AlphaNet Improved Training of Supernet with Alpha-Divergence

Overview

AlphaNet: Improved Training of Supernet with Alpha-Divergence

This repository contains our PyTorch training code, evaluation code and pretrained models for AlphaNet.

PWC

Our implementation is largely based on AttentiveNAS. To reproduce our results, please first download the AttentiveNAS repo, and use our train_alphanet.py for training and test_alphanet.py for testing.

For more details, please see AlphaNet: Improved Training of Supernet with Alpha-Divergence by Dilin Wang, Chengyue Gong, Meng Li, Qiang Liu, Vikas Chandra.

If you find this repo useful in your research, please consider citing our work and AttentiveNAS:

@article{wang2021alphanet,
  title={AlphaNet: Improved Training of Supernet with Alpha-Divergence},
  author={Wang, Dilin and Gong, Chengyue and Li, Meng and Liu, Qiang and Chandra, Vikas},
  journal={arXiv preprint arXiv:2102.07954},
  year={2021}
}

@article{wang2020attentivenas,
  title={AttentiveNAS: Improving Neural Architecture Search via Attentive Sampling},
  author={Wang, Dilin and Li, Meng and Gong, Chengyue and Chandra, Vikas},
  journal={arXiv preprint arXiv:2011.09011},
  year={2020}
}

Evaluation

To reproduce our results:

  • Please first download our pretrained AlphaNet models from a Google Drive path and put the pretrained models under your local folder ./alphanet_data

  • To evaluate our pre-trained AlphaNet models, from AlphaNet-A0 to A6, on ImageNet with a single GPU, please run:

    python test_alphanet.py --config-file ./configs/eval_alphanet_models.yml --model a[0-6]

    Expected results:

    Name MFLOPs Top-1 (%)
    AlphaNet-A0 203 77.87
    AlphaNet-A1 279 78.94
    AlphaNet-A2 317 79.20
    AlphaNet-A3 357 79.41
    AlphaNet-A4 444 80.01
    AlphaNet-A5 (small) 491 80.29
    AlphaNet-A5 (base) 596 80.62
    AlphaNet-A6 709 80.78
  • Additionally, here is our pretrained supernet with KL based inplace-KD and here is our pretrained supernet without inplace-KD.

Training

To train our AlphaNet models from scratch, please run:

python train_alphanet.py --config-file configs/train_alphanet_models.yml --machine-rank ${machine_rank} --num-machines ${num_machines} --dist-url ${dist_url}

We adopt SGD training on 64 GPUs.

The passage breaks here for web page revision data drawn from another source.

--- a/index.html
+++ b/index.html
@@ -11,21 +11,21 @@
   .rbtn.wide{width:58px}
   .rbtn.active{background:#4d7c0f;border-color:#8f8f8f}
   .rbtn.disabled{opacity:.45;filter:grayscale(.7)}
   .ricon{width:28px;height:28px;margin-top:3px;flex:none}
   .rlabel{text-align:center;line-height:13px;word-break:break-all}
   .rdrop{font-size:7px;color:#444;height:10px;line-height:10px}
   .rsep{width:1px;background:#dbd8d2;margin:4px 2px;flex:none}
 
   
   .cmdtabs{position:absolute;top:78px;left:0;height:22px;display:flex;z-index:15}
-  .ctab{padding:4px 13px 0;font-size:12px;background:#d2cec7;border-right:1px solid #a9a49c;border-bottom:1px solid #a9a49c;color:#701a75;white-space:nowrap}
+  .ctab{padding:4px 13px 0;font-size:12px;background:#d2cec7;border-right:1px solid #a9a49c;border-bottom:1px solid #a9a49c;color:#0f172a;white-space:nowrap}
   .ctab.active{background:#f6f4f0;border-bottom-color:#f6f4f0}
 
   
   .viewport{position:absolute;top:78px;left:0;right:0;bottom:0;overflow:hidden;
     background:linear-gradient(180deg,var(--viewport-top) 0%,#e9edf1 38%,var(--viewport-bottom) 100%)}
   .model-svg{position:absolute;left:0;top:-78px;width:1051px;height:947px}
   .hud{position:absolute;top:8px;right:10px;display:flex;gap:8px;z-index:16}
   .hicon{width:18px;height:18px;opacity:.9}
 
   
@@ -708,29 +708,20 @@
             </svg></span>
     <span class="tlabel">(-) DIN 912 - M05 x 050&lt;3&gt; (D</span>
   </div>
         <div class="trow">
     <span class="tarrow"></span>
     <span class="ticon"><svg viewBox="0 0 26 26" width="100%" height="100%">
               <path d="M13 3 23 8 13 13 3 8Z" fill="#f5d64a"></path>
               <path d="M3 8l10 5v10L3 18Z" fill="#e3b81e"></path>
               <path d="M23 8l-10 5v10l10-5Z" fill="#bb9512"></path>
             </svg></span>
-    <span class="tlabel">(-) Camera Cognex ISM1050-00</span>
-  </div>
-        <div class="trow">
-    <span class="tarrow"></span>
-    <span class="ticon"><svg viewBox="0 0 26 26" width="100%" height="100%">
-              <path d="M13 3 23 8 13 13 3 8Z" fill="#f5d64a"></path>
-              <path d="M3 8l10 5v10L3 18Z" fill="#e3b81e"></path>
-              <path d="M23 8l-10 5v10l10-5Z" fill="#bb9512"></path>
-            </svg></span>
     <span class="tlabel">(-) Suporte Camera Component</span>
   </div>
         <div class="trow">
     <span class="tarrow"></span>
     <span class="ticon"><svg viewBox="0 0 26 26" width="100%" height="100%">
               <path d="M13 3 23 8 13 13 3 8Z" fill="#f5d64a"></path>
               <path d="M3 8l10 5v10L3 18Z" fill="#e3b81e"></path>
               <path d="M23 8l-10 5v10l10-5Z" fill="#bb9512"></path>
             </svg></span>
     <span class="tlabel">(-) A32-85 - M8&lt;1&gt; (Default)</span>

The mini-batch size is 32 per GPU; all training hyper-parameters are specified in train_alphanet_models.yml.

Evolutionary search

In case you want to search the set of models of your own interest - we provide an example to show how to search the Pareto models for the best FLOPs vs. accuracy tradeoffs in parallel_supernet_evo_search.py; to run this example:

python parallel_supernet_evo_search.py --config-file configs/parallel_supernet_evo_search.yml 

License

AlphaNet is licensed under CC-BY-NC.

Contributing

We actively welcome your pull requests! Please see CONTRIBUTING and CODE_OF_CONDUCT for more info.

Comments
  • How to modify the loss function to apply to multi-label classification tasks

    How to modify the loss function to apply to multi-label classification tasks

    Hello, I applied it to multi-label classification tasks, but as the following scenario shows, the loss function does not converge. How do I modify my loss function?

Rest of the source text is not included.